Drama can sometimes be found within words unspoken, within actions untaken.  And maybe it's all there, but Foxcatcher doesn't find it.  Calm and methodical, cold and clinical, dispassionate to the point of inertia, Foxcatcher mistakes chilly scenes of winter for a visual commentary on its characters' hearts and minds.  It's a near-miss, but a miss nonetheless, a movie about a heat-of-passion murder that contains neither passion nor heat.  There's no two ways about it, it's dull.  And dull does not make good cinema.

Guardians of the Galaxy

True, it's one of the only movies since the original Star Wars that comes close to catching its bouncy vibe, but Guardians of the Galaxy can't sit still even for one moment.  It careens and bounces and flies off to the next scene before anyone knows exactly what's going on.  Many loved its hyperactivity; I found it always exhausting and sometimes confusing, like watching every great sci-fi action-adventure since 1977 thrown into a food processor.  The results have been assembled and screened with little regard to coherence.  That it became the highest-grossing movie of the year says less to me about its own quality than the dearth of quality and original stories within the entertainment industry at large.  Listen up!

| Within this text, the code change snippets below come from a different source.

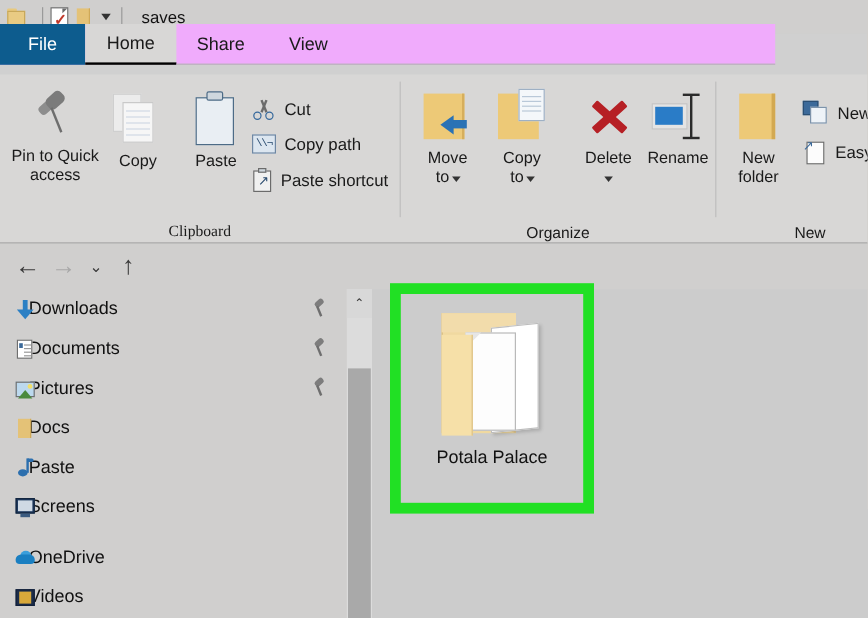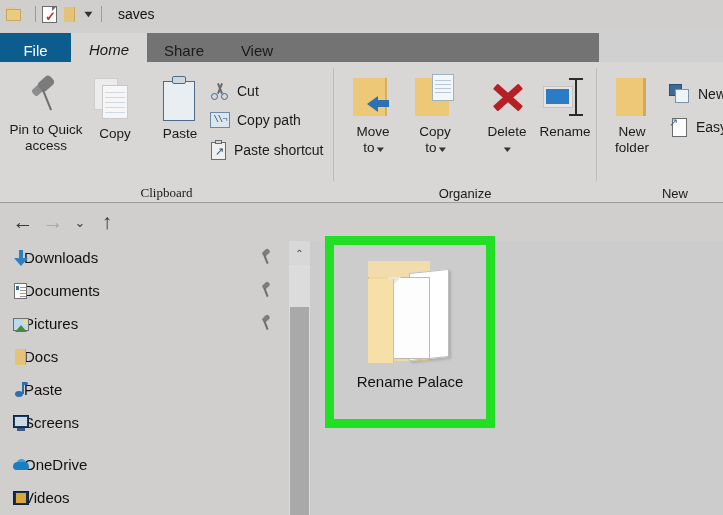--- a/index.html
+++ b/index.html
@@ -52,8 +52,8 @@
 
   
   .tabstrip {
-    position: absolute; top: 33px; left: 0; width: 599px; height: 34px;
-    background: #737373;
+    position: absolute; top: 20px; left: 0; width: 646px; height: 34px;
+    background: #f0abfc;
   }
   .tab {
     position: absolute; top: 0; height: 34px; display: flex;

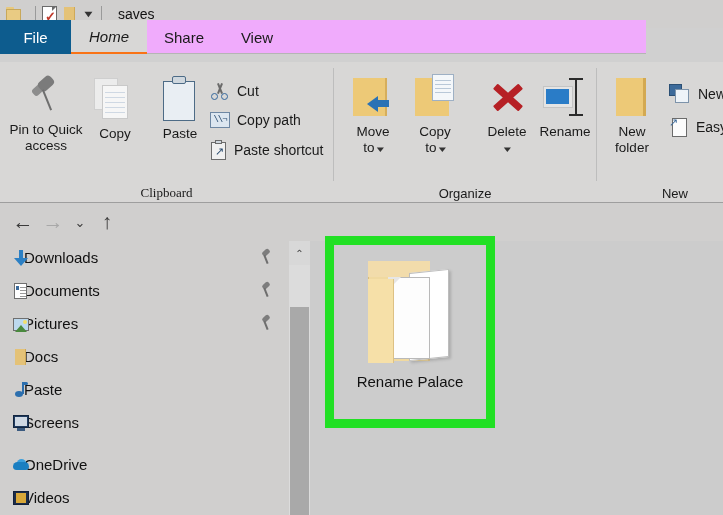--- a/index.html
+++ b/index.html
@@ -64,8 +64,7 @@
   }
   .tab-home {
     left: 71px; width: 76px; background: #d8d7d6;
-    border-bottom: 2px solid #f97316;
-    font-style: italic;
+    border-bottom: 2px solid #000000;
   }
   .tab-share { left: 147px; width: 74px; }
   .tab-view  { left: 221px; width: 72px; }

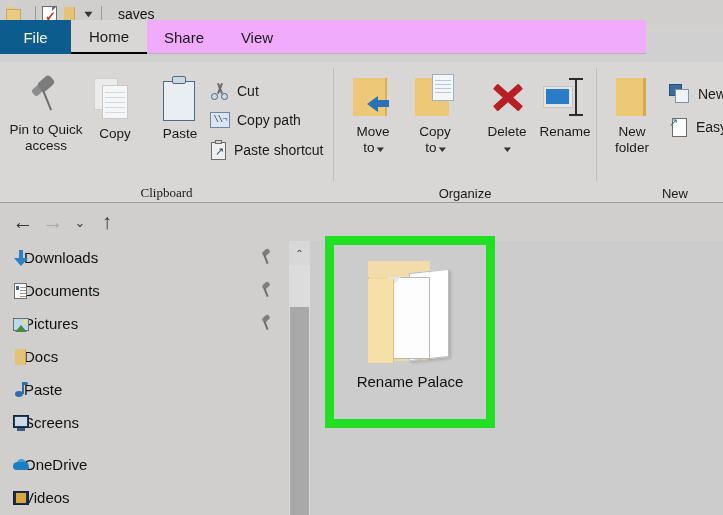--- a/index.html
+++ b/index.html
@@ -754,7 +754,7 @@
         <div class="fold-corner"></div>
         <div class="front"></div>
       </div>
-      <div class="tlbl">Rename Palace</div>
+      <div class="tlbl">Potala Palace</div>
     </div>
   </div>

We need something new, not just another retread of the stuff that gets the highest rating with focus groups.

Interstellar

An overlong shaggy-dog joke, Interstellar touched on the same basic premise of Contact: The greatest force in the universe is love, is how the poster's tagline might put it.  There's nothing wrong with love, but Interstellar strained storytelling credulity by presenting everything with an overconfidence that bordered on incomprehension.  Its vision of another dimension might very well be what happens when space and time are folded in on each other, but that doesn't mean audiences need to be confused about what's going on, and Interstellar is so story-driven that it never transcends pure narrative the way 2001: A Space Odyssey, its clear inspiration, did.  Confusing, noisy, needlessly hokey, and at times almost embarrassing (a fistfight on the edge of the universe!), Interstellar is at least an ambitious film -- it's just not, in the end, a particularly good one.

Maleficent

The reason villains aren't the stars of their own fairy tales is that they're one-dimensional.  "I'm the witch, you're the world," Stephen Sondheim's lyrics observed -- and the world, let's face it, is far more nuanced than the witch.  But Maleficent goes into the woods to uncover a hidden past behind the baddie of Sleeping Beauty and ends up with not much new to show.  Maleficent was once beautiful, had her wings clipped when she was young, and she resents the world for it -- but the movie can't find inspiration in this backstory, because it needs to square everything away with the Disney version of Perrault's fairy tale, so it mostly winds up as a live-action remake with some unnecessary battle scenes along the way.  (Another CG fantasy-war sequence!)  Maleficent was an inexplicable hit, proof positive that Disney has a brilliant marketing team who can sell just about anything, even lackadaisical reworkings of the very movies that made Disney what it is today.  At this rate, Lady and the Tramp from the point of view of the spaghetti can't be far behind.